## TASK DESCRIPTION
Retype all data exactly as given. Pictures should not be retyped.

[Stored data]
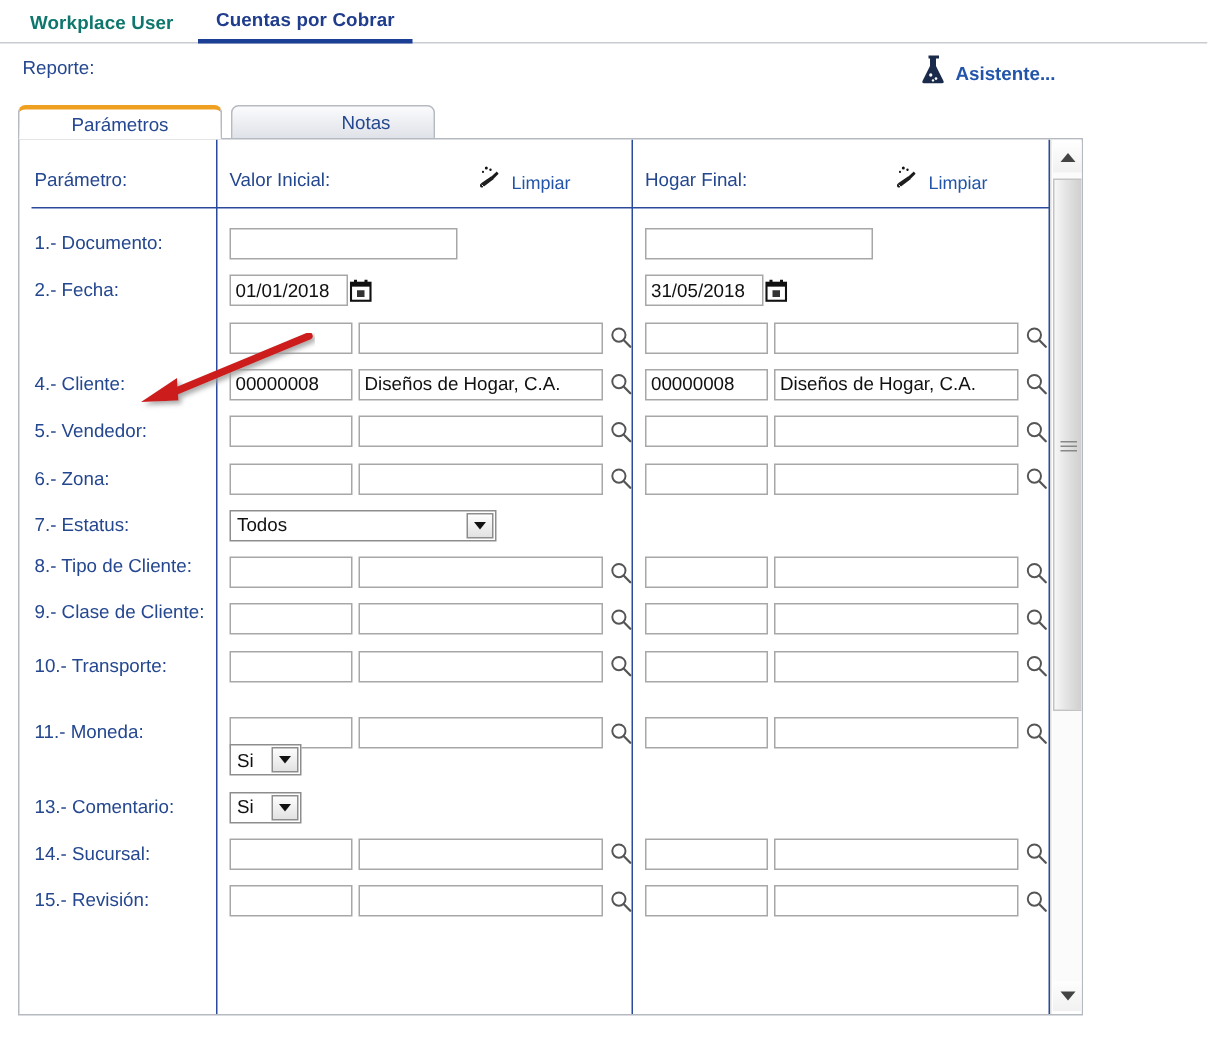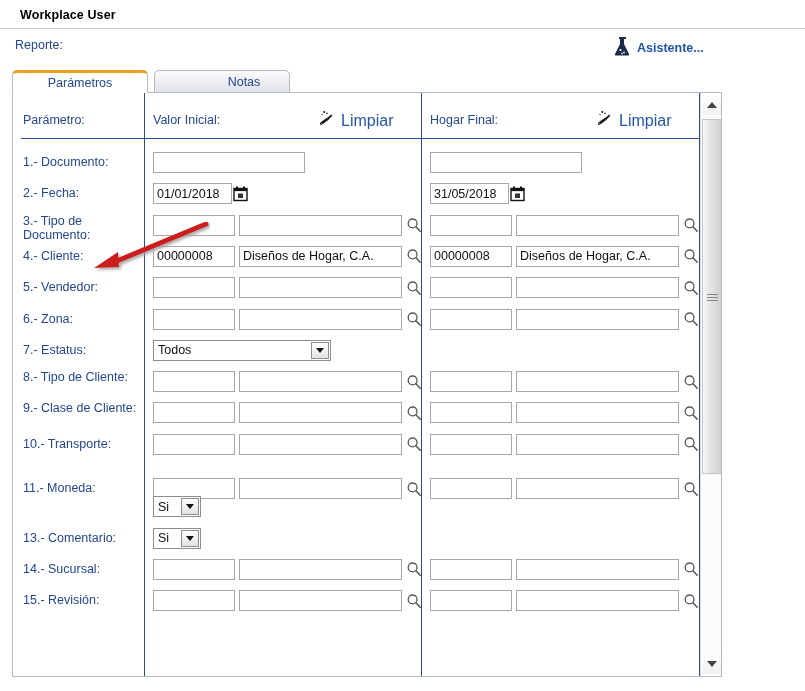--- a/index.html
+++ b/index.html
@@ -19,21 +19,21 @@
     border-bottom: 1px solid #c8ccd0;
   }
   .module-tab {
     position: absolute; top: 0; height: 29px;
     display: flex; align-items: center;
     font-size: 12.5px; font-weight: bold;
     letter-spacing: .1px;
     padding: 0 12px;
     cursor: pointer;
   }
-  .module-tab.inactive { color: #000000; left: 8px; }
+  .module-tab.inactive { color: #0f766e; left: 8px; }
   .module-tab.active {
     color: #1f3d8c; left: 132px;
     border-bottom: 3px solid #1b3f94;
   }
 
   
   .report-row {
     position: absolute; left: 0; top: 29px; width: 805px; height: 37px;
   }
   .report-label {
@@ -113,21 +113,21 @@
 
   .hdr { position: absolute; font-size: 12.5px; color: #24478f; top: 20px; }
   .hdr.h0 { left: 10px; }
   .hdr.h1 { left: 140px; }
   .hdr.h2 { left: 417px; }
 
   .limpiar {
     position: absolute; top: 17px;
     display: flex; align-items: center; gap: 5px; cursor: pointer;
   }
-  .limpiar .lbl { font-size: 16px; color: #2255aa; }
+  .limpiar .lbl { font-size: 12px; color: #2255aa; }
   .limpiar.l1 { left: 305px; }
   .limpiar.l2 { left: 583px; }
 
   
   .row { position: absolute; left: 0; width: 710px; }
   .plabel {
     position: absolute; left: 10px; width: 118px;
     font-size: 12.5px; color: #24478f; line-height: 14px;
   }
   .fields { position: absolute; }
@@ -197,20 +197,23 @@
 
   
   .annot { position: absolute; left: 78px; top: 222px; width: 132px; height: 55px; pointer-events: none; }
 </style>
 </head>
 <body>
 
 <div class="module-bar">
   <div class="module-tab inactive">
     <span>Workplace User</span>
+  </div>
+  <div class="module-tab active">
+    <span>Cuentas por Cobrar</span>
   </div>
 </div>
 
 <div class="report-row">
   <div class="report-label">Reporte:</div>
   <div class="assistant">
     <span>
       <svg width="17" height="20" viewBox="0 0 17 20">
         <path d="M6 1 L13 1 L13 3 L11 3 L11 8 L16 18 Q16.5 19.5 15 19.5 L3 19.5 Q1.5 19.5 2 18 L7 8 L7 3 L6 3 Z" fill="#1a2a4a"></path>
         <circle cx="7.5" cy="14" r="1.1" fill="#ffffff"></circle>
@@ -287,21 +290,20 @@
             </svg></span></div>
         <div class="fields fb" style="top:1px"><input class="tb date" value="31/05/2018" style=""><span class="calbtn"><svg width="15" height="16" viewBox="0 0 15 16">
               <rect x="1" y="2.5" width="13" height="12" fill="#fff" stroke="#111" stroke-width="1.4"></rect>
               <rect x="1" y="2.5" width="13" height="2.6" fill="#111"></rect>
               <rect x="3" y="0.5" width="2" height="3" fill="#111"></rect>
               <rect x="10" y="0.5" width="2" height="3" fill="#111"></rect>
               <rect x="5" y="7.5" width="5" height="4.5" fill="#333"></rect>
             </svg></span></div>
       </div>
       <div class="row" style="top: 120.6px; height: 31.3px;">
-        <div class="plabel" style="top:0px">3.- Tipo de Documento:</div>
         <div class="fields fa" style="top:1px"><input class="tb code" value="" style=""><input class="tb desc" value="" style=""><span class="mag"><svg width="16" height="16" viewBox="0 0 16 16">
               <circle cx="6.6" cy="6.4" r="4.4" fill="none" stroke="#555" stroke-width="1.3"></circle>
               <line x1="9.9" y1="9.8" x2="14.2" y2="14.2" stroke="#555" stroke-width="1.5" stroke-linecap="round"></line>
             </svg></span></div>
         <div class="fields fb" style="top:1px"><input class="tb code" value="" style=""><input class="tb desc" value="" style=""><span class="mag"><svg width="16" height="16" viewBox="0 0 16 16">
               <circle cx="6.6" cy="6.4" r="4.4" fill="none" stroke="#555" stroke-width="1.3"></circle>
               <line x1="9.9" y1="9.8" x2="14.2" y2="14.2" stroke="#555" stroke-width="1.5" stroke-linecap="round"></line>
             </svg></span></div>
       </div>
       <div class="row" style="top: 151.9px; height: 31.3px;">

## SOLUTION
--- a/index.html
+++ b/index.html
@@ -19,21 +19,21 @@
     border-bottom: 1px solid #c8ccd0;
   }
   .module-tab {
     position: absolute; top: 0; height: 29px;
     display: flex; align-items: center;
     font-size: 12.5px; font-weight: bold;
     letter-spacing: .1px;
     padding: 0 12px;
     cursor: pointer;
   }
-  .module-tab.inactive { color: #000000; left: 8px; }
+  .module-tab.inactive { color: #0f766e; left: 8px; }
   .module-tab.active {
     color: #1f3d8c; left: 132px;
     border-bottom: 3px solid #1b3f94;
   }
 
   
   .report-row {
     position: absolute; left: 0; top: 29px; width: 805px; height: 37px;
   }
   .report-label {
@@ -113,21 +113,21 @@
 
   .hdr { position: absolute; font-size: 12.5px; color: #24478f; top: 20px; }
   .hdr.h0 { left: 10px; }
   .hdr.h1 { left: 140px; }
   .hdr.h2 { left: 417px; }
 
   .limpiar {
     position: absolute; top: 17px;
     display: flex; align-items: center; gap: 5px; cursor: pointer;
   }
-  .limpiar .lbl { font-size: 16px; color: #2255aa; }
+  .limpiar .lbl { font-size: 12px; color: #2255aa; }
   .limpiar.l1 { left: 305px; }
   .limpiar.l2 { left: 583px; }
 
   
   .row { position: absolute; left: 0; width: 710px; }
   .plabel {
     position: absolute; left: 10px; width: 118px;
     font-size: 12.5px; color: #24478f; line-height: 14px;
   }
   .fields { position: absolute; }
@@ -197,20 +197,23 @@
 
   
   .annot { position: absolute; left: 78px; top: 222px; width: 132px; height: 55px; pointer-events: none; }
 </style>
 </head>
 <body>
 
 <div class="module-bar">
   <div class="module-tab inactive">
     <span>Workplace User</span>
+  </div>
+  <div class="module-tab active">
+    <span>Cuentas por Cobrar</span>
   </div>
 </div>
 
 <div class="report-row">
   <div class="report-label">Reporte:</div>
   <div class="assistant">
     <span>
       <svg width="17" height="20" viewBox="0 0 17 20">
         <path d="M6 1 L13 1 L13 3 L11 3 L11 8 L16 18 Q16.5 19.5 15 19.5 L3 19.5 Q1.5 19.5 2 18 L7 8 L7 3 L6 3 Z" fill="#1a2a4a"></path>
         <circle cx="7.5" cy="14" r="1.1" fill="#ffffff"></circle>
@@ -287,21 +290,20 @@
             </svg></span></div>
         <div class="fields fb" style="top:1px"><input class="tb date" value="31/05/2018" style=""><span class="calbtn"><svg width="15" height="16" viewBox="0 0 15 16">
               <rect x="1" y="2.5" width="13" height="12" fill="#fff" stroke="#111" stroke-width="1.4"></rect>
               <rect x="1" y="2.5" width="13" height="2.6" fill="#111"></rect>
               <rect x="3" y="0.5" width="2" height="3" fill="#111"></rect>
               <rect x="10" y="0.5" width="2" height="3" fill="#111"></rect>
               <rect x="5" y="7.5" width="5" height="4.5" fill="#333"></rect>
             </svg></span></div>
       </div>
       <div class="row" style="top: 120.6px; height: 31.3px;">
-        <div class="plabel" style="top:0px">3.- Tipo de Documento:</div>
         <div class="fields fa" style="top:1px"><input class="tb code" value="" style=""><input class="tb desc" value="" style=""><span class="mag"><svg width="16" height="16" viewBox="0 0 16 16">
               <circle cx="6.6" cy="6.4" r="4.4" fill="none" stroke="#555" stroke-width="1.3"></circle>
               <line x1="9.9" y1="9.8" x2="14.2" y2="14.2" stroke="#555" stroke-width="1.5" stroke-linecap="round"></line>
             </svg></span></div>
         <div class="fields fb" style="top:1px"><input class="tb code" value="" style=""><input class="tb desc" value="" style=""><span class="mag"><svg width="16" height="16" viewBox="0 0 16 16">
               <circle cx="6.6" cy="6.4" r="4.4" fill="none" stroke="#555" stroke-width="1.3"></circle>
               <line x1="9.9" y1="9.8" x2="14.2" y2="14.2" stroke="#555" stroke-width="1.5" stroke-linecap="round"></line>
             </svg></span></div>
       </div>
       <div class="row" style="top: 151.9px; height: 31.3px;">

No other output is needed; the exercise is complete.